Metadata and Documentation: The metadata and documentation provide crucial information to help users effectively interpret and utilize the dataset. It includes key details about the country of focus, temporal data collection windows, grid structures, and the year of collection.
Fields of The World
├── README.md -> This File
├── austria -> Country Folder
│ ├── label_masks -> Labels Folder
│ │ ├── instance -> Instance Segmented Masks (Label) (Masks in .tif Format)
│ │ ├── semantic_2class -> Semantic Segmented Masks (Label) (Masks in .tif Format) -> Contains 2 Classes (0-Background, 1-Polygon)
│ │ └── semantic_3class -> Semantic Segmented Masks (Label) (Masks in .tif Format) -> Contains 3 Classes (0-Background, 1-Polygon, 2-Boundaries)
│ ├── s2_images -> Images Folder (Contains image chips)
│ │ ├── window_a -> Window A images (Images in .tif Format)
│ │ └── window_b -> Window B images (Images in .tif Format)
│ ├── chips_austria.parquet -> Chips file in geoparquet format, contains split details (Each chips belongs in one of Train/Val/Test split)
│ └── data_config_austria.json -> Contains meta data about the bigger grids for the dataset, crop types, dates for temporal windows.
├── austria.zip -> Country Zip Folder, this contains all the files in the country directory.
└── checksum.md5 -> Checksum MD5 file containing all the individual files checksum hashes.
..... Continues for all the countries in the same format.

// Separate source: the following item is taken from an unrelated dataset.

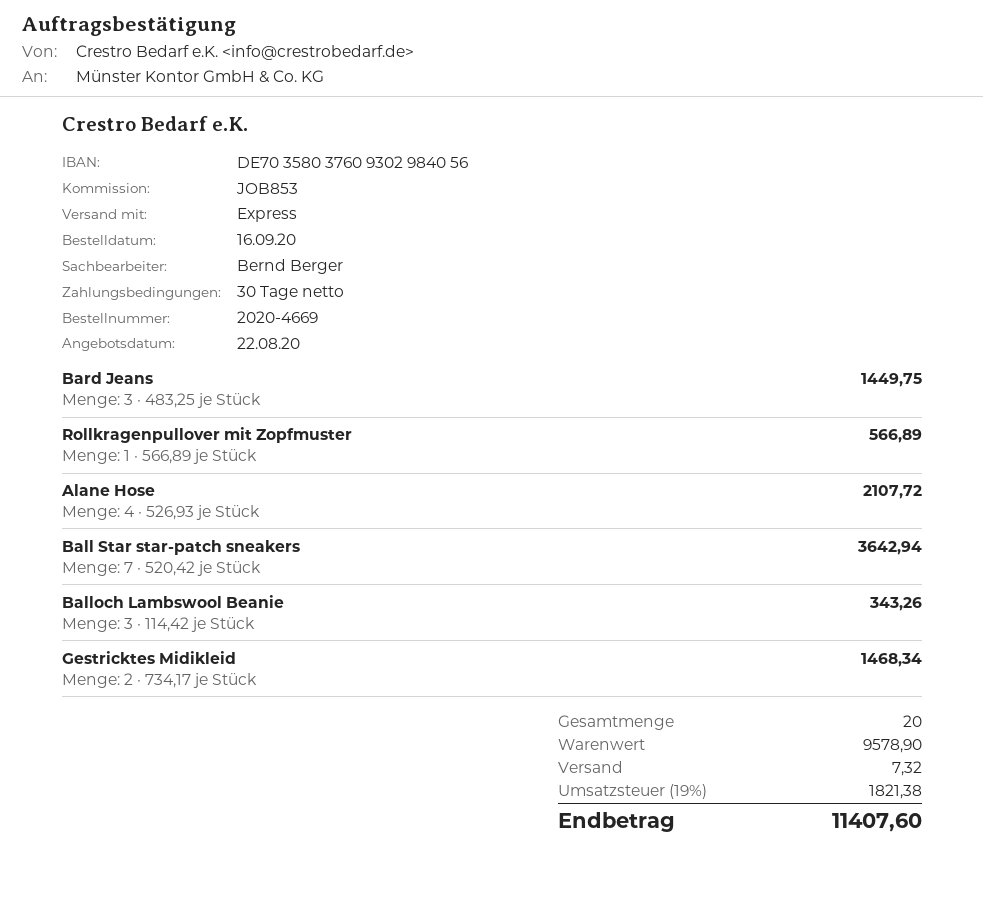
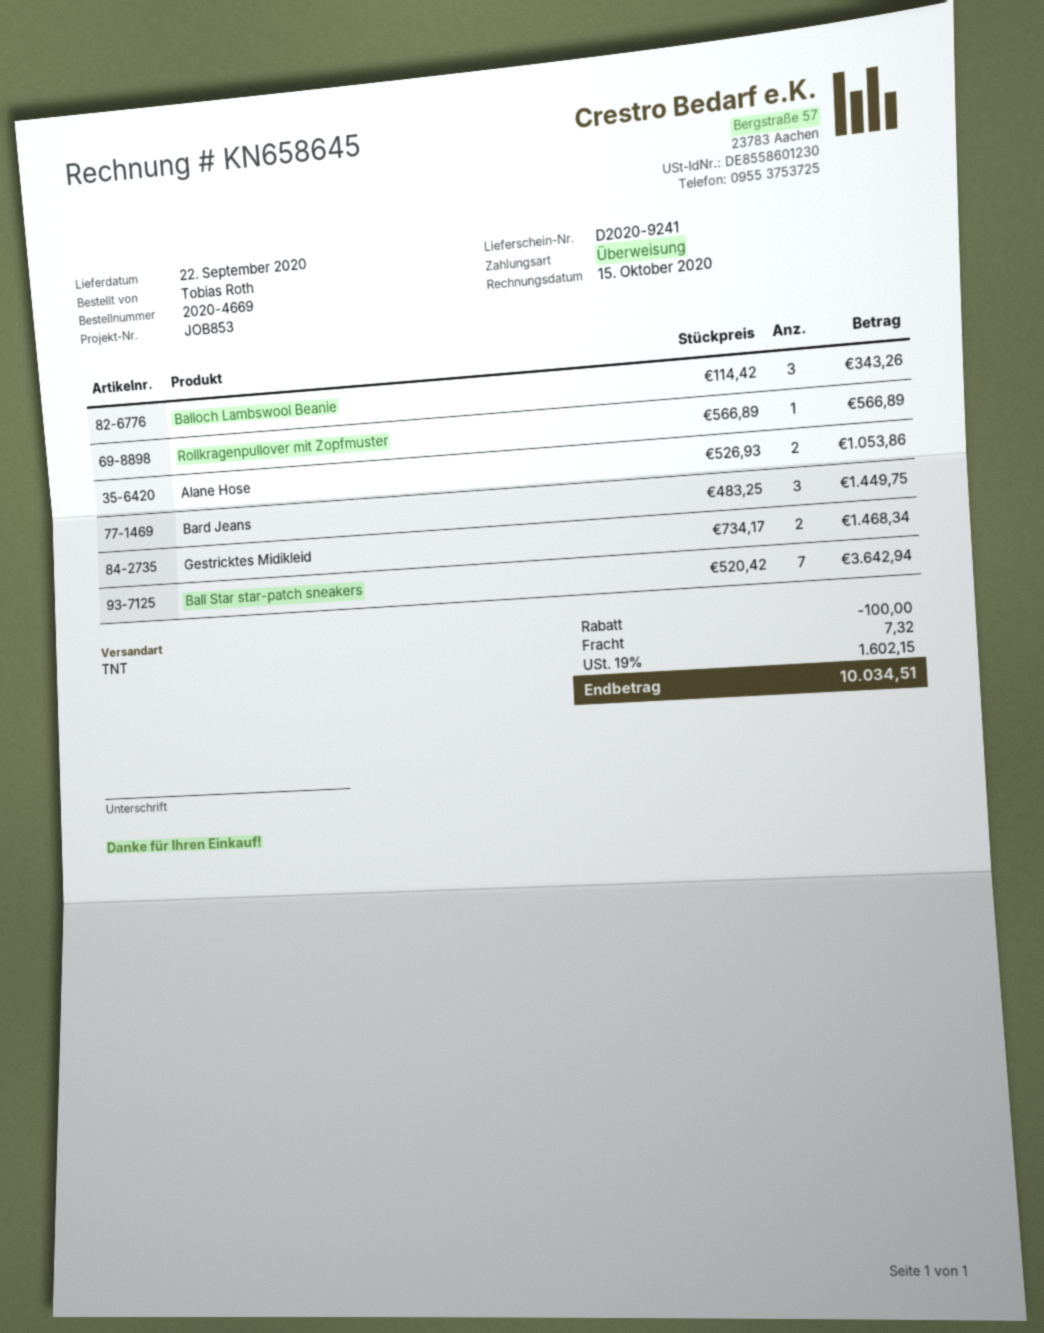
shipping method: express -> TNT
Alane Hose: 4 x 526.93 = 2107.72 -> 2 x 526.93 = 1053.86
discount: none -> 100.00
tax: 19% = 1821.38 -> 19% = 1602.15
total: 11407.60 -> 10034.51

Country | Year of Validity | Parcel Counts | Chips | Train Split | Validation Split | Test Split | Source Polygons | Source Data License |
---|---|---|---|---|---|---|---|---|
Austria | 2021 | 196101 | 6686 | 5304 | 637 | 745 | Link | CC-BY-4.0 |
Belgium | 2021 | 63431 | 1941 | 1554 | 189 | 198 | Link | No restrictions on public access |
Brazil | 2020 | 1854 | 1607 | 1289 | 130 | 188 | Link | CC-BY-4.0 |
Cambodia | 2021 | 318088 | 344 | 274 | 36 | 34 | Link | CC-BY-4.0 |
Corsica | 2021 | 5360 | 2472 | 1974 | 240 | 258 | Link | CC-BY-2.0 |
Croatia | 2023 | 157481 | 3482 | 2778 | 351 | 353 | Link | Open Data |
Denmark | 2021 | 37677 | 3560 | 2868 | 360 | 332 | Link | CC0-1.0 |
Estonia | 2021 | 26695 | 6713 | 5348 | 681 | 684 | Link | CC-3.0 |
Finland | 2021 | 57323 | 5665 | 4527 | 550 | 588 | Link | CC-BY-4.0 |
France | 2020 | 55342 | 3744 | 2988 | 360 | 396 | Link | Open Licence |
Germany | 2018/2019 | 4598 | 686 | 306 | 30 | 350 | Link | DL-DE/BY-2-0 |
India | 2016 | 10013 | 2002* | 1281 | 300 | 399 | Link | CC-BY-4.0 |
Kenya | 2022 | 874 | 391 | 316 | 20 | 55 | Link | GPL-2.0-or-later |
Latvia | 2021 | 44964 | 6938 | 5529 | 668 | 741 | Link | CC-BY-NC-4.0 |
Lithuania | 2021 | 61424 | 5258 | 4208 | 522 | 528 | Link | Non-commercial use only |
Luxembourg | 2022 | 29018 | 808 | 643 | 81 | 84 | Link | CC0-1.0 |
Netherlands | 2022 | 43169 | 3879 | 3110 | 381 | 388 | Link | CC0-1.0 |
Portugal | 2021 | 5040 | 86 | 64 | 12 | 10 | Link | CC-BY-NC-4.0 |
Rwanda | 2021 | 1532 | 70 | 57 | 6 | 7 | Link | CC-BY-4.0 |
Slovakia | 2021 | 14242 | 4073 | 3275 | 390 | 408 | Link | CC0-1.0 |
Slovenia | 2021 | 67488 | 2177 | 1733 | 216 | 228 | Link | CC-BY-4.0 |
South Africa | 2018 | 6568 | 747 | 590 | 72 | 85 | Link | CC-BY-NC-SA-4.0 |
Spain | 2020 | 258465 | 2440 | 2019 | 202 | 219 | Link | CC-BY-4.0 |
Sweden | 2021 | 39718 | 4760 | 3802 | 442 | 516 | Link | No restrictions on public access |
Vietnam | 2021 | 120913 | 288 | 229 | 36 | 23 | Link | CC-BY-4.0 |
*India has a total of 2,002 chips available. Of these, 22 chips are marked as 'none'
for the split column as per the original data curator. Thus, 1,980 chips have been used in the train/validation/test splits in India.